• **INPUT**:
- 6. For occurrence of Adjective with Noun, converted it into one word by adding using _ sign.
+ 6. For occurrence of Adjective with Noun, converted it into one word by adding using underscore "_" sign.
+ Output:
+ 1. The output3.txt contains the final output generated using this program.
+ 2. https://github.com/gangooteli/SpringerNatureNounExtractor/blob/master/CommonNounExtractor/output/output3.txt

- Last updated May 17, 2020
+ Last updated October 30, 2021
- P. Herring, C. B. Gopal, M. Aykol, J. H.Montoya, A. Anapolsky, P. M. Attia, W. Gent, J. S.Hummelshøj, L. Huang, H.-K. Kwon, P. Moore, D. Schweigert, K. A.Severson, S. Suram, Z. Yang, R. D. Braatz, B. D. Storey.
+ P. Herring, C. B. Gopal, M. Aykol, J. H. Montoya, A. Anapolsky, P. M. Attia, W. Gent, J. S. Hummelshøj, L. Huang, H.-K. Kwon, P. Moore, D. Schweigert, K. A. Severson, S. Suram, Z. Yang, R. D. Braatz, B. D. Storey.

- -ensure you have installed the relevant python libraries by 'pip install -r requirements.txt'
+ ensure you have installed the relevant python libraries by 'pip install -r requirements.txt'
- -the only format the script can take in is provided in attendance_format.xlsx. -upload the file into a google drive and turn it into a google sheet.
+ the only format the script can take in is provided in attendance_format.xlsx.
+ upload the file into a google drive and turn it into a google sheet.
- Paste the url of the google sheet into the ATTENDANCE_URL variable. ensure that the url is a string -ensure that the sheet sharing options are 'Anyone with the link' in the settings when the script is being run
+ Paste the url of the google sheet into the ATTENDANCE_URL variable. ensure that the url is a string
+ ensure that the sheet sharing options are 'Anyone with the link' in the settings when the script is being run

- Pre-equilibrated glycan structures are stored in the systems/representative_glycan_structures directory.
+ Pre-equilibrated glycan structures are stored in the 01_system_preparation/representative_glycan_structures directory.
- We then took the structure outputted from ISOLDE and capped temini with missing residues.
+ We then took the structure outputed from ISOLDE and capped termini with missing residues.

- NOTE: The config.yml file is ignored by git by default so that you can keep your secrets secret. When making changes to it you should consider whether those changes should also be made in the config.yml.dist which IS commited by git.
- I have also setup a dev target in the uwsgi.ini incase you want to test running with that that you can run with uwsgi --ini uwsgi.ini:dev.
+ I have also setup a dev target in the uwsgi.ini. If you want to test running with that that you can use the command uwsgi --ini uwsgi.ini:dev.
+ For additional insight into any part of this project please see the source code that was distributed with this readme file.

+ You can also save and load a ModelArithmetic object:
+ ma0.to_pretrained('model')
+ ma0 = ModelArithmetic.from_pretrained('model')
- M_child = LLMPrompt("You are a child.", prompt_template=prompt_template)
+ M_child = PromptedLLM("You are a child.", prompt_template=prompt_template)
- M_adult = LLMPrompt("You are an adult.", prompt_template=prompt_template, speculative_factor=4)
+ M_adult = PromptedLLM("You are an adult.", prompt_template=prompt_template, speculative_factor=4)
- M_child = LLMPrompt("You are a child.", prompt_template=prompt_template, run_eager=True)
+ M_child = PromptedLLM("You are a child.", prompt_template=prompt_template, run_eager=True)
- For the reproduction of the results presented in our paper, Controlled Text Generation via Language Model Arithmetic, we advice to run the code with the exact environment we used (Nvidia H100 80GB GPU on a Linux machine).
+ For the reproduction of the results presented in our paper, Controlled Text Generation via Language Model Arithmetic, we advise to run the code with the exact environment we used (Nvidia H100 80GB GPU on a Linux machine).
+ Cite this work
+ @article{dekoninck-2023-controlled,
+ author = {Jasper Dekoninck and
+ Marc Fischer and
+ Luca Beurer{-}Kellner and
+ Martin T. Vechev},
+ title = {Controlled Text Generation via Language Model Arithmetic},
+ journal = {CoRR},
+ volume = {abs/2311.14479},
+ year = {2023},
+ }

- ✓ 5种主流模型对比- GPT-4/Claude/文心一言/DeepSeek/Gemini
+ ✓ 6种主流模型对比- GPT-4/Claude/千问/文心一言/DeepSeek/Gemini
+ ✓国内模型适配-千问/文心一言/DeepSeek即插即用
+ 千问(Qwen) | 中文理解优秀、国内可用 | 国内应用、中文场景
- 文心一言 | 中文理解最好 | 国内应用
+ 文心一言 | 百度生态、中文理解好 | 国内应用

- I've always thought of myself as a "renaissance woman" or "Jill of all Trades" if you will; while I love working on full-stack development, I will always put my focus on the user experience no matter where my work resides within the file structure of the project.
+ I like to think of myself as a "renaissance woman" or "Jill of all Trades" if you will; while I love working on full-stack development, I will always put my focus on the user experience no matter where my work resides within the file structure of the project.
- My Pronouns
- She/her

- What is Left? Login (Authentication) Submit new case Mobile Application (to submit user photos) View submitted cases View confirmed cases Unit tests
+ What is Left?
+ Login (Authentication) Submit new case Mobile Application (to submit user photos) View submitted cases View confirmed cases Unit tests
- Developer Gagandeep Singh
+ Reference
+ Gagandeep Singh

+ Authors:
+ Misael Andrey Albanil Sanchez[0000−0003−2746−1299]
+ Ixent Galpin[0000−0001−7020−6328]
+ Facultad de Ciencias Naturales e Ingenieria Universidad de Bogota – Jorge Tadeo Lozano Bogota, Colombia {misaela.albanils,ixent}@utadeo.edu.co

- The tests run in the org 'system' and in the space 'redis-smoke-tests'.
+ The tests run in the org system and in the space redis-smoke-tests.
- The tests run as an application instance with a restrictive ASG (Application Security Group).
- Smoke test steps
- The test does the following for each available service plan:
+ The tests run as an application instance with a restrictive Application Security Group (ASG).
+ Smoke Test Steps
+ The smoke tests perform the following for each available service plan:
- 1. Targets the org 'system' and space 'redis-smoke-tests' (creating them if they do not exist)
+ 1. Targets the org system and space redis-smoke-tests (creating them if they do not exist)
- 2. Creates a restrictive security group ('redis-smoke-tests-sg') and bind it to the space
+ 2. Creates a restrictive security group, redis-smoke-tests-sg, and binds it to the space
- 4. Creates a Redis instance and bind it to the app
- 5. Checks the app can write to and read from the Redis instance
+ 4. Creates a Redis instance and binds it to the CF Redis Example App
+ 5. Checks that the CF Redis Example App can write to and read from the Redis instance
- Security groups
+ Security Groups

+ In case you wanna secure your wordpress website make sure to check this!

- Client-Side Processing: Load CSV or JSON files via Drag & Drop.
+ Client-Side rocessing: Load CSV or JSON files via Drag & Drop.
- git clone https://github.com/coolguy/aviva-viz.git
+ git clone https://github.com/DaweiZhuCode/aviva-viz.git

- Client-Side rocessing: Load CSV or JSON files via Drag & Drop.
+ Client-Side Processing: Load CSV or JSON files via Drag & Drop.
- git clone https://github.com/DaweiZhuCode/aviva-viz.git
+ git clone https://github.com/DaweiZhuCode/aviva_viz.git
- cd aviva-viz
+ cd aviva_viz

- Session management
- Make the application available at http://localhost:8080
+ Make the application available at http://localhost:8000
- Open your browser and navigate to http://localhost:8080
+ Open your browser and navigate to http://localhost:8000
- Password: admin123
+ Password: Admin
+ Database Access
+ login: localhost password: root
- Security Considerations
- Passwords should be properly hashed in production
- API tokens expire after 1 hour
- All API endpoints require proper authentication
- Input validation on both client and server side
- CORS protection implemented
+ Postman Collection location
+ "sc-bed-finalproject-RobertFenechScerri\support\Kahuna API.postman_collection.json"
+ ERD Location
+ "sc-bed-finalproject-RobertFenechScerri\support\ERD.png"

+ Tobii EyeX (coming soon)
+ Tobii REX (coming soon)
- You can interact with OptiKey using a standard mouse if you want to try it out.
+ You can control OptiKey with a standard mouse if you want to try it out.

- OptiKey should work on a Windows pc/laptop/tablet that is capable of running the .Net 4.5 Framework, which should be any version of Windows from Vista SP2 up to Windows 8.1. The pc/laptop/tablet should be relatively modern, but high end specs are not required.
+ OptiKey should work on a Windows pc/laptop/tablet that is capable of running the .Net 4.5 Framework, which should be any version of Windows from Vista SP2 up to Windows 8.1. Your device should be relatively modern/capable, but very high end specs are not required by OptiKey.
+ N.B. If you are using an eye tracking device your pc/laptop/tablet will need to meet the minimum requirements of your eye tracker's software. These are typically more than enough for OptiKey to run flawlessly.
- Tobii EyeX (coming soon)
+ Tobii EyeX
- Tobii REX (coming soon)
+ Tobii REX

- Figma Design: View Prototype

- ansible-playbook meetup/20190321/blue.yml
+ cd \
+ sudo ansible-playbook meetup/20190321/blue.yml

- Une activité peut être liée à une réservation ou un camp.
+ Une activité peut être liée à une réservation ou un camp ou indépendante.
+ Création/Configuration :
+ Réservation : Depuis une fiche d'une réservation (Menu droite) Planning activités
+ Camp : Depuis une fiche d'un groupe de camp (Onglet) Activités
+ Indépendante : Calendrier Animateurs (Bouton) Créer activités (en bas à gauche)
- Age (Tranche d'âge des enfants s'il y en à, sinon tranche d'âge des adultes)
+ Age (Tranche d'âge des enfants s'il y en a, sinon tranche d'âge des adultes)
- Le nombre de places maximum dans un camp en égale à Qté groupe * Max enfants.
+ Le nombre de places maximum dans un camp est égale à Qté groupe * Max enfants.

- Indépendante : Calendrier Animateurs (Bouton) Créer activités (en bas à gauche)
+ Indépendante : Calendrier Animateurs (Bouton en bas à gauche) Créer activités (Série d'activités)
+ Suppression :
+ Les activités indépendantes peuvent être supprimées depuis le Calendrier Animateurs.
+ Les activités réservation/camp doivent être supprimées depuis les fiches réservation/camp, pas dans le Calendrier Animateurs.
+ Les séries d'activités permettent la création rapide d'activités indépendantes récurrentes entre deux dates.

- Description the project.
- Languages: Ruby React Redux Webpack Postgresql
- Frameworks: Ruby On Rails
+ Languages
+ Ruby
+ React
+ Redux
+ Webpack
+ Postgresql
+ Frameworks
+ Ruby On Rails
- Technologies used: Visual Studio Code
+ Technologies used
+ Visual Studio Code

• **TASK STATEMENT**: Within the material above, transcribe exactly the lines that run from the line holding "- The tests run in" through the line holding "- The test does".

• **RESULT OF THE TASK**:
- The tests run in the org 'system' and in the space 'redis-smoke-tests'.
+ The tests run in the org system and in the space redis-smoke-tests.
- The tests run as an application instance with a restrictive ASG (Application Security Group).
- Smoke test steps
- The test does the following for each available service plan:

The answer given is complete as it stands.